What he does do well is to provide descriptions of the communities themselves and of the recurring tale of their short lives, their often eccentric founders and something of the inbuilt tensions implicit in the mode of establishing and running many of them. He populates the map of nineteenth-century England with a surprising number of such initiatives; in addition to the better known like Harmony Hall and the Purleigh Colony, he fills in many details of diverse communities such as O’Connorville, Concordium, The Agapemone, Hodsonian Community, Great Dodford, Clousden Hill and the few urban-based communities such as the Brotherhood Workshop in Leeds. The sites of many of these will no doubt now feature on field trips by geographers and social his- torians and Hardy’s accounts will provide invaluable detail to flesh out the little evidence which remains on the ground. None can be thought of as typical, but the roots of the diversity stem from distinct movements such as Chartism, the Owenites or, most drama- tically, religious sects. Hardy groups his twenty-eight examples into those prompted by utopian socialism, by agrarian socialism, by sectarianism and by the anarchists. In many, the short-term strengths proved long-term weaknesses since, for example, the charisma of a founder could provide a strong initial impetus but lead to unacceptably autocratic rule and the need for financial underpinning could sustain a community only at the cost of compromising its relationship with the wider containing society. The communi- tarians suffered the penalties of such internal contradictions, and the contemporary thrust of effective political challenge lay elsewhere, in Chartism, in the growth of unionism and in mass political activity. Yet the communities offered a variety of tangible innovations: in education where, for example, Concordium was based on a Pestalozzi school, in farming methods or in technical innovations such as Harmony Hall’s advanced heating and ventilation system and its railway carrying dishes to and from the kitchens.

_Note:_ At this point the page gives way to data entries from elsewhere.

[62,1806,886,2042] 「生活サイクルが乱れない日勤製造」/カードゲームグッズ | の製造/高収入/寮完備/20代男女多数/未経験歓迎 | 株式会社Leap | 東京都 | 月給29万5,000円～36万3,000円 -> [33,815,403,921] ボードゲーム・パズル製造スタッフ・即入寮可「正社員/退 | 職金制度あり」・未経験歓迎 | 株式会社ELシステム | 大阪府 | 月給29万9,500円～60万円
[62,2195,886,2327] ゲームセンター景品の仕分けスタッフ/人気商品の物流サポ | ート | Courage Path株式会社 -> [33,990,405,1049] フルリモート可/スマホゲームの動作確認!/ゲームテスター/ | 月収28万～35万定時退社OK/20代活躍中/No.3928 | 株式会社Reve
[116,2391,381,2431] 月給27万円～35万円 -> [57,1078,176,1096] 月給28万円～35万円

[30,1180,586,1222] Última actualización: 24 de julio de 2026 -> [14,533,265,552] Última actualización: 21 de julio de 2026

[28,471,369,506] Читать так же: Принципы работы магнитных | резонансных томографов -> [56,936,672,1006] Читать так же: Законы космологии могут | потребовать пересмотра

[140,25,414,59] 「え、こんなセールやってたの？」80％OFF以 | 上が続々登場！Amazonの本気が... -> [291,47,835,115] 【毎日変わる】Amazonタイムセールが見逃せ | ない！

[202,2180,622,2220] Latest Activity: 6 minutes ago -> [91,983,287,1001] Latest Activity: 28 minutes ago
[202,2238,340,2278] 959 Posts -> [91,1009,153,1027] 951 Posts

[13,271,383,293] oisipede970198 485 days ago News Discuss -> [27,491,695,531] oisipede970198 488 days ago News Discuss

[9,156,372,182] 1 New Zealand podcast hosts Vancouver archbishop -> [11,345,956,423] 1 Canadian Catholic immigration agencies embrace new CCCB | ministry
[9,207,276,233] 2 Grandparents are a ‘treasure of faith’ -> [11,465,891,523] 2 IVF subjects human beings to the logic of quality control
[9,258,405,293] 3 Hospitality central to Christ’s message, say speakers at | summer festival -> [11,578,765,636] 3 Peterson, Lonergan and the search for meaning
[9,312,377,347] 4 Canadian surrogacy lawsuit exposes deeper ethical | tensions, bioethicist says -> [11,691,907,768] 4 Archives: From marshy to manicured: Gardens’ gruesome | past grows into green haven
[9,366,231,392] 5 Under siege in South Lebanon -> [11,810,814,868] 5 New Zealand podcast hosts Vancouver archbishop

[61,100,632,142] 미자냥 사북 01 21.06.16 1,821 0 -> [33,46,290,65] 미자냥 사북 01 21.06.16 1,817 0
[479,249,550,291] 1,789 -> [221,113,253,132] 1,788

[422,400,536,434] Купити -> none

Hardy’s clear and lively writing brings to life many of his thumb-nail sketches of a wide range of alternative communities. Read in conjunction with fuller accounts of the political and ideological background of the movements which gave birth to communities, his book adds a fascinating chapter on the unfolding of political action in industrial society.

Manchester University B. T. ROBSON

LYNN HOLLEN LEES, Exiles of Erin: Irish Migrants in Victorian London (Manchester: Manchester University Press, 1979. Pp. 276. El 1.50)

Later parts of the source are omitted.